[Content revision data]
▬▬▬

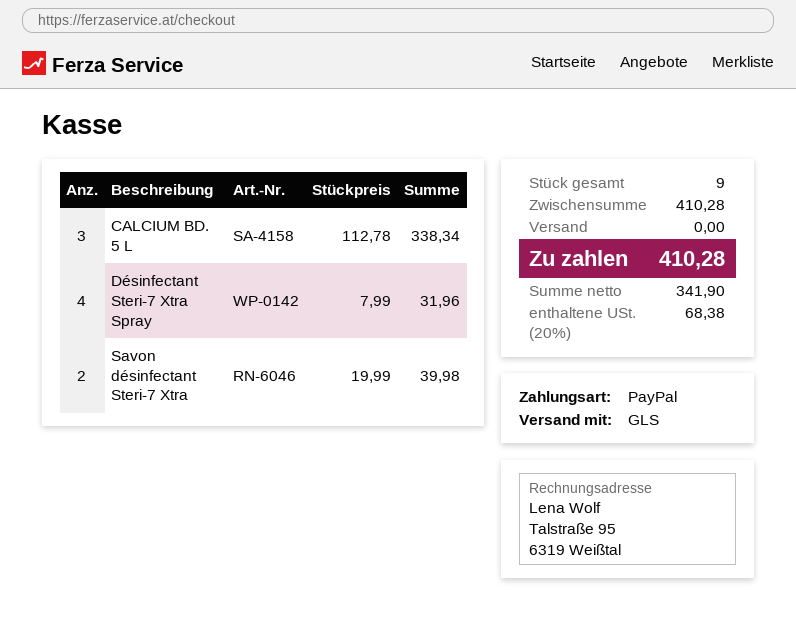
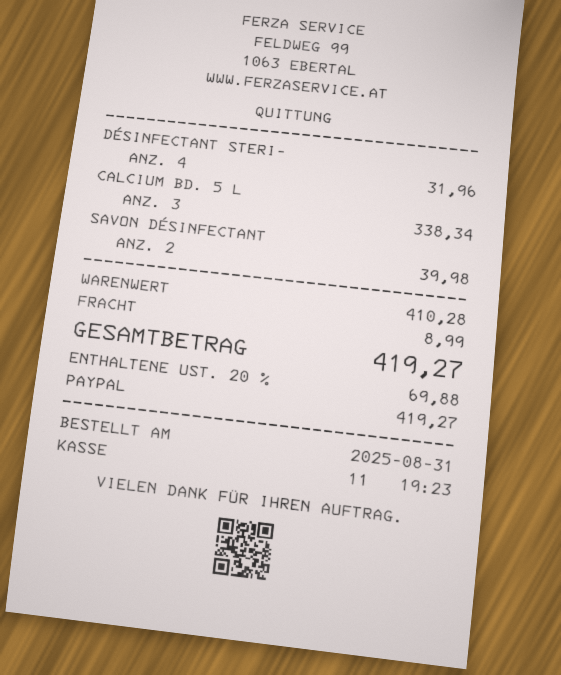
shipping: 0.00 -> 8.99
tax: 20% = 68.38 -> 20% = 69.88
total: 410.28 -> 419.27

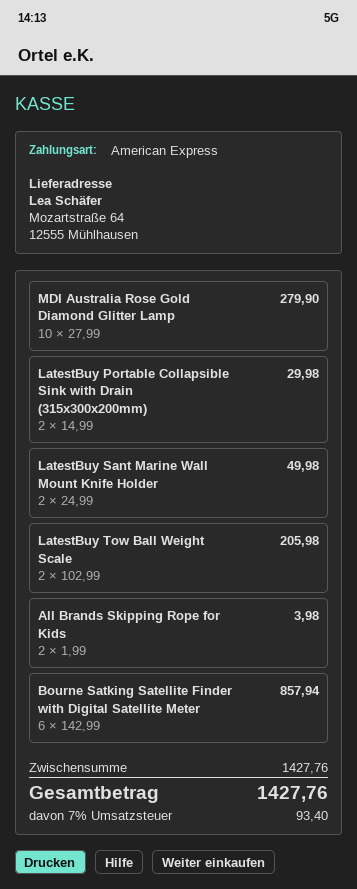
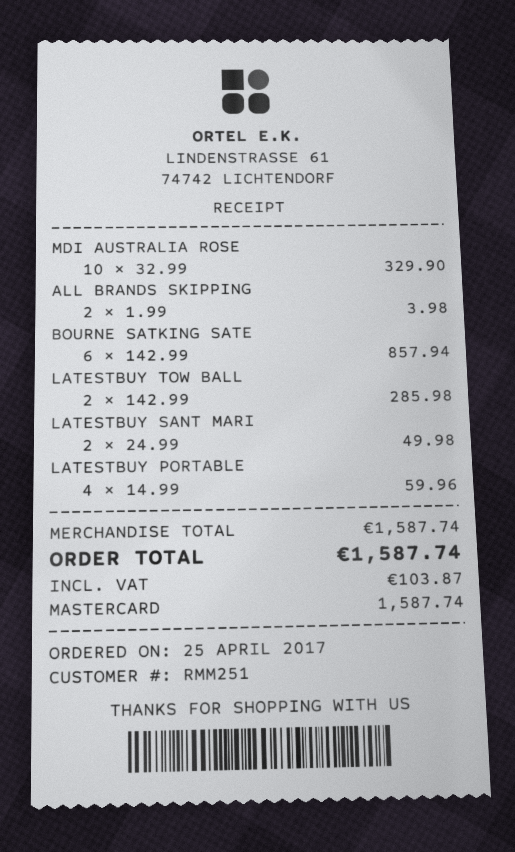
payment method: American Express -> Mastercard
MDI Australia Rose Gold Diamond Glitter Lamp: 10 x 27.99 = 279.90 -> 10 x 32.99 = 329.90
LatestBuy Portable Collapsible Sink with Drain (315x300x200mm): 2 x 14.99 = 29.98 -> 4 x 14.99 = 59.96
LatestBuy Tow Ball Weight Scale: 2 x 102.99 = 205.98 -> 2 x 142.99 = 285.98
subtotal: 1427.76 -> 1587.74
tax: 93.40 -> 103.87
total: 1427.76 -> 1587.74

▬▬▬

What the exercise asks |
The answer consists of the line holding "payment method: American" and every line after it up to the end of the records, word for word.

Output |
payment method: American Express -> Mastercard
MDI Australia Rose Gold Diamond Glitter Lamp: 10 x 27.99 = 279.90 -> 10 x 32.99 = 329.90
LatestBuy Portable Collapsible Sink with Drain (315x300x200mm): 2 x 14.99 = 29.98 -> 4 x 14.99 = 59.96
LatestBuy Tow Ball Weight Scale: 2 x 102.99 = 205.98 -> 2 x 142.99 = 285.98
subtotal: 1427.76 -> 1587.74
tax: 93.40 -> 103.87
total: 1427.76 -> 1587.74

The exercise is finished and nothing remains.